Liberation Day- Bulgaria freed from Ottoman rule
Celebration of March 3
Tradition and Ritual
On this official non-working day, the people of Preslav were invited to celebrate the anniversary of their country's independence from the Ottoman’s domination. Despite the chilly temperatures of this: month of March, the crowd was there as early as 9 a.m. to attend the celebrations: young singers of Preslav sang songs celebrating the country's freedom, and under the eye of the mayor of the town, a wreath was left down at the bottom of the commemorative stone of the village.

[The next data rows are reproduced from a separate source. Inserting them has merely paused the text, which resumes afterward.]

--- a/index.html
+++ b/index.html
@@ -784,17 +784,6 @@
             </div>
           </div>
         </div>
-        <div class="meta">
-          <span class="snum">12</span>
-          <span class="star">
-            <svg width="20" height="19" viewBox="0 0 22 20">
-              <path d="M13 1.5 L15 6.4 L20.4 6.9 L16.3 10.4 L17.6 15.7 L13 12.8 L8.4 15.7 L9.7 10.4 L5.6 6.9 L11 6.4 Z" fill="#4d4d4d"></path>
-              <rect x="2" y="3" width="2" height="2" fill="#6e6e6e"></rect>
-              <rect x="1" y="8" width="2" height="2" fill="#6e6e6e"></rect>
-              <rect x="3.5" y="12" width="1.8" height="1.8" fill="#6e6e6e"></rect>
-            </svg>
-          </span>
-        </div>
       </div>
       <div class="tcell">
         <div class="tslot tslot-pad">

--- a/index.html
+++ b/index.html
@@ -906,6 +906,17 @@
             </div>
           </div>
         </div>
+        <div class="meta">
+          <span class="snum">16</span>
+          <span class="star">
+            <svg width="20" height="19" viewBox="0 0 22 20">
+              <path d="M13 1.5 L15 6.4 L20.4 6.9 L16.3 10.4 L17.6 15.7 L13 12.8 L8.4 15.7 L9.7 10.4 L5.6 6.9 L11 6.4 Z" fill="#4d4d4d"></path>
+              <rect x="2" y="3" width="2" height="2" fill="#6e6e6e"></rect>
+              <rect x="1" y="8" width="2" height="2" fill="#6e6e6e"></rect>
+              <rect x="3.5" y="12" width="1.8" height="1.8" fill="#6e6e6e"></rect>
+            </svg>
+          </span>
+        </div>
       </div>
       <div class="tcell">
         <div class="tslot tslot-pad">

The festivity continued in the afternoon when traditional Bulgarian dishes were made and free to be served. The soup, in particular, was very appreciated to endure the cold temperatures and assist in the most spectacular part of all the festivity: the re-creation of several battles of the Independence War. The display was impressive: dozens of passionate wearing Russians, Ottomans, or Bulgarian fighters’ costumes recreates for more than two hours battle after battle, accompanied by the sounds of canon and explosions that were carefully set up to make the recreation more authentic. Adding to that display, some structures representing Bulgarian houses were burnt, as to make us see that the liberation was not the product of a casualty free war.

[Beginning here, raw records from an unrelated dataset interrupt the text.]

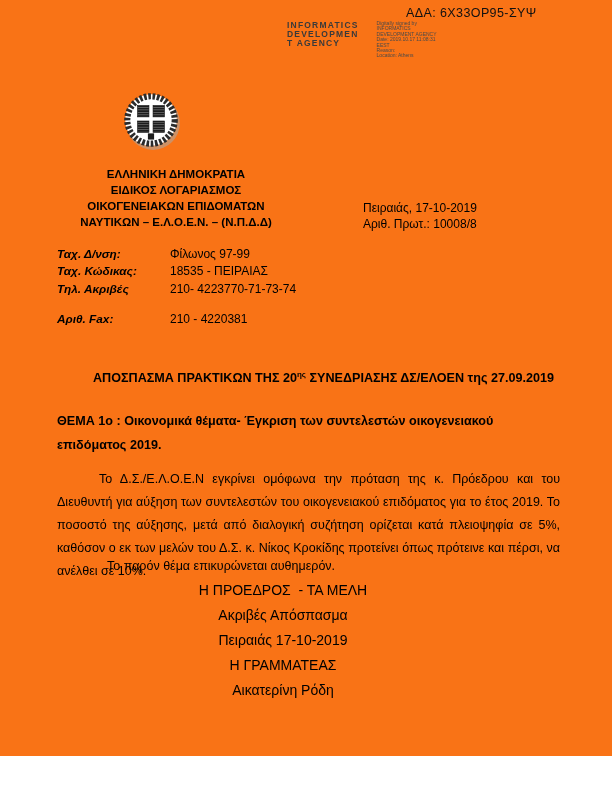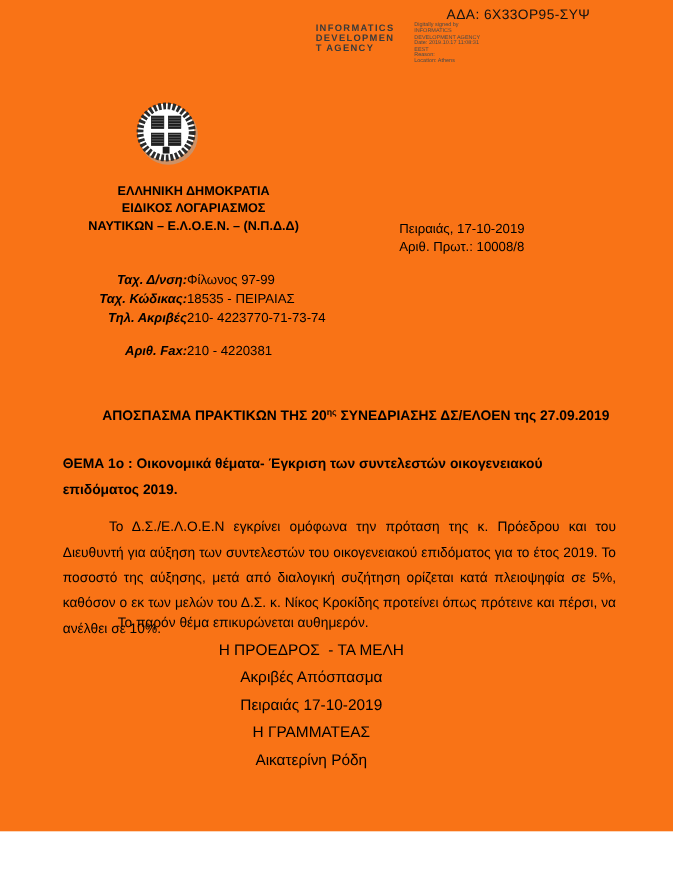--- a/index.html
+++ b/index.html
@@ -222,6 +222,7 @@
   <div class="org-block">
     <div>ΕΛΛΗΝΙΚΗ ΔΗΜΟΚΡΑΤΙΑ</div>
     <div>ΕΙΔΙΚΟΣ ΛΟΓΑΡΙΑΣΜΟΣ</div>
+    <div>ΟΙΚΟΓΕΝΕΙΑΚΩΝ ΕΠΙΔΟΜΑΤΩΝ</div>
     <div>ΝΑΥΤΙΚΩΝ – Ε.Λ.Ο.Ε.Ν. – (Ν.Π.Δ.Δ)</div>
   </div>
 

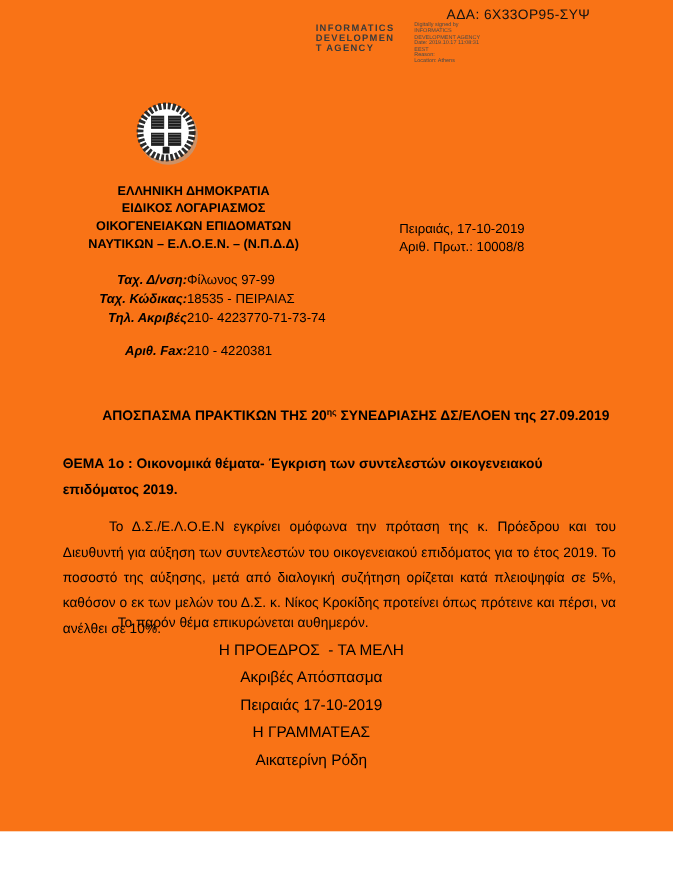--- a/index.html
+++ b/index.html
@@ -90,7 +90,7 @@
     width: 330px;
     font-size: 12px;
   }
-  .contact-row { display: flex; text-align: right; }
+  .contact-row { display: flex; }
   .contact-row.r1, .contact-row.r2 { margin-bottom: 3px; }
   .contact-row.r3 { margin-top: 4px; }
   .contact-row.r4 { margin-top: 16px; }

To put it all in a nutshell, quite a memorable day to celebrate what might be the most important date in the modern history of Bulgaria.
Historical Context
The date of the 3rd of March, which celebrates Bulgarian independence, is the date of the signature of the treaty of San Stefano: on this day and after four centuries of Ottoman domination, a Bulgarian principality was scheduled to happen after the military victory of the Russian over the weakened ottoman occupant.
This moment is the coronation of all the Bulgarians' efforts for their independence, which can be at all-time high years prior during the great Bulgarian revolutionaries’ movements in April 1876. This movement, inspired by another movement for national independence in the area (Greek revolt, Serbian independence…) was prepared from outside by clandestine revolutionary comities, stationed mostly in close Romania and Serbia. As a charismatic leader of this rebellion, we found Vasil Levski, nowadays maybe the most revered Bulgarian in his own country was no more in 1876, but he had set the movement in March. Alas, the 1876 movement was crushed and the repression by the Ottoman authorities had a great repercussion even in western Europe, where France and England, although military allied with the Empire were shocked and did nothing to help it when the Russian Empire declared war on the Ottomans, stopping them only when they were about to siege Istanbul.
If today the signing of the San Stephano treaty is regarded as the national day for Bulgaria, the shaping of modern-day Bulgaria took several years and included several wars with their neighbor. But this particular day was chosen because it was the defeat of the hated occupant and the begging of a concrete way to self-determination for Bulgarian.